[Records from a collection]
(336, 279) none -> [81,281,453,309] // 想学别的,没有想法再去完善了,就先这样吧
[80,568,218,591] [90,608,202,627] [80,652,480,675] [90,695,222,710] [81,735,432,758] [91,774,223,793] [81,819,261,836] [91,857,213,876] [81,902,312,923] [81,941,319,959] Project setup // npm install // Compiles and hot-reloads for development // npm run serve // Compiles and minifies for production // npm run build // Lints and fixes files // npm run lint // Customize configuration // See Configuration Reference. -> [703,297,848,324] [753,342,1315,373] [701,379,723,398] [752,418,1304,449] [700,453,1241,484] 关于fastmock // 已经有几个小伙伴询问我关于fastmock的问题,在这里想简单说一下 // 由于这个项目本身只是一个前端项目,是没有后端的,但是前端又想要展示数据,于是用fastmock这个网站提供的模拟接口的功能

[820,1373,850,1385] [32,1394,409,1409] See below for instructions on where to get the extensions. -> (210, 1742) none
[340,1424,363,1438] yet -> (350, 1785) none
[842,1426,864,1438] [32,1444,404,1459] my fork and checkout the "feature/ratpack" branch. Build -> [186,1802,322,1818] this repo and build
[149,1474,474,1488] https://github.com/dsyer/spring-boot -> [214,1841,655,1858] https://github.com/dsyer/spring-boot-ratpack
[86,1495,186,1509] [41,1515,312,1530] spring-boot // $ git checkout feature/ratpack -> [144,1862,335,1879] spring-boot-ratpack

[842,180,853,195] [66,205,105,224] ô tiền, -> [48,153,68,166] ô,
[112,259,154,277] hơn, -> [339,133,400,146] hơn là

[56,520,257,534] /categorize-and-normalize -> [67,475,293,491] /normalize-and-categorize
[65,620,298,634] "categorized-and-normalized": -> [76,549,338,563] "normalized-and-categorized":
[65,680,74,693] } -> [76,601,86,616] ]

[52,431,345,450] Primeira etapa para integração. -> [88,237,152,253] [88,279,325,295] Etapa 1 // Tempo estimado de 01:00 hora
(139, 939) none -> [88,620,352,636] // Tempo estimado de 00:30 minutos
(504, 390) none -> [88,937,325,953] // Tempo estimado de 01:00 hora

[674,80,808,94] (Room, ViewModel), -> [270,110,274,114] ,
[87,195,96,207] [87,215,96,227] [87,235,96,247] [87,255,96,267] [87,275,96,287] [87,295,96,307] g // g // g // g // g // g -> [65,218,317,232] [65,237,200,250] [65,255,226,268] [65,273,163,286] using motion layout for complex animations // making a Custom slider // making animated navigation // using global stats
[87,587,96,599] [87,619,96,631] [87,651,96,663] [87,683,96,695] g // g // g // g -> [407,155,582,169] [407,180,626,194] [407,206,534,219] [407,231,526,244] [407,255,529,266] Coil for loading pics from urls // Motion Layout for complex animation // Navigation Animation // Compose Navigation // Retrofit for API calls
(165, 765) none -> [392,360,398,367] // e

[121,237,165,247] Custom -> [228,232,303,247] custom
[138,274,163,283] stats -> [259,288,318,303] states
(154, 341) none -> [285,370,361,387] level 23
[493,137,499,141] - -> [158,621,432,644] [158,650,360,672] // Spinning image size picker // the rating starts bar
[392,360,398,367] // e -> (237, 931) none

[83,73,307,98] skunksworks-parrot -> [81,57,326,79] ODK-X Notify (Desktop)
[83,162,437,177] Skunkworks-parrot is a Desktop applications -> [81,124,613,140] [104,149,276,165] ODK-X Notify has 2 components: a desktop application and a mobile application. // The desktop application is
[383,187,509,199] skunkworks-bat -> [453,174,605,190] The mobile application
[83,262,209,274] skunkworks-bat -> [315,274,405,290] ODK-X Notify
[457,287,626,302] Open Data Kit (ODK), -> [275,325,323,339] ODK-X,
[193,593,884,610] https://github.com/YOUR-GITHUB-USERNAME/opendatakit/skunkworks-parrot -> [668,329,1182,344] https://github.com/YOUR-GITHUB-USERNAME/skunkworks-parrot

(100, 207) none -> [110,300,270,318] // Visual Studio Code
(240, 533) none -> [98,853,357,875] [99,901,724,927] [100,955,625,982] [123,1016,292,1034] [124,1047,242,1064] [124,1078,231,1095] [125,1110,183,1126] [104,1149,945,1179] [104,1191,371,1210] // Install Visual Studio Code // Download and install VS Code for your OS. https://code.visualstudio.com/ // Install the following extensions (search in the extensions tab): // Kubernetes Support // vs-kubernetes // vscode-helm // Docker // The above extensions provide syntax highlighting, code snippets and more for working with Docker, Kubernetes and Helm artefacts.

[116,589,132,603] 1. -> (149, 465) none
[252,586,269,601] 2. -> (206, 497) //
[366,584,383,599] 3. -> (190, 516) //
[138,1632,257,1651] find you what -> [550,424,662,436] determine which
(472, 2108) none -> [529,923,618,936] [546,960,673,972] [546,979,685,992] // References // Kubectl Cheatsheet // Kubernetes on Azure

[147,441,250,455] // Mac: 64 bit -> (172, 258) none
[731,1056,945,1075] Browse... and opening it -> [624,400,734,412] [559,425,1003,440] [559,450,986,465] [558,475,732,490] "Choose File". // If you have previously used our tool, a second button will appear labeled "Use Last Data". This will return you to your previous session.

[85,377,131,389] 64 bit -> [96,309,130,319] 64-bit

Problem details: Find "github" in the data above. Report each line where it appears.

Response to the exercise:
[149,1474,474,1488] https://github.com/dsyer/spring-boot -> [214,1841,655,1858] https://github.com/dsyer/spring-boot-ratpack
[193,593,884,610] https://github.com/YOUR-GITHUB-USERNAME/opendatakit/skunkworks-parrot -> [668,329,1182,344] https://github.com/YOUR-GITHUB-USERNAME/skunkworks-parrot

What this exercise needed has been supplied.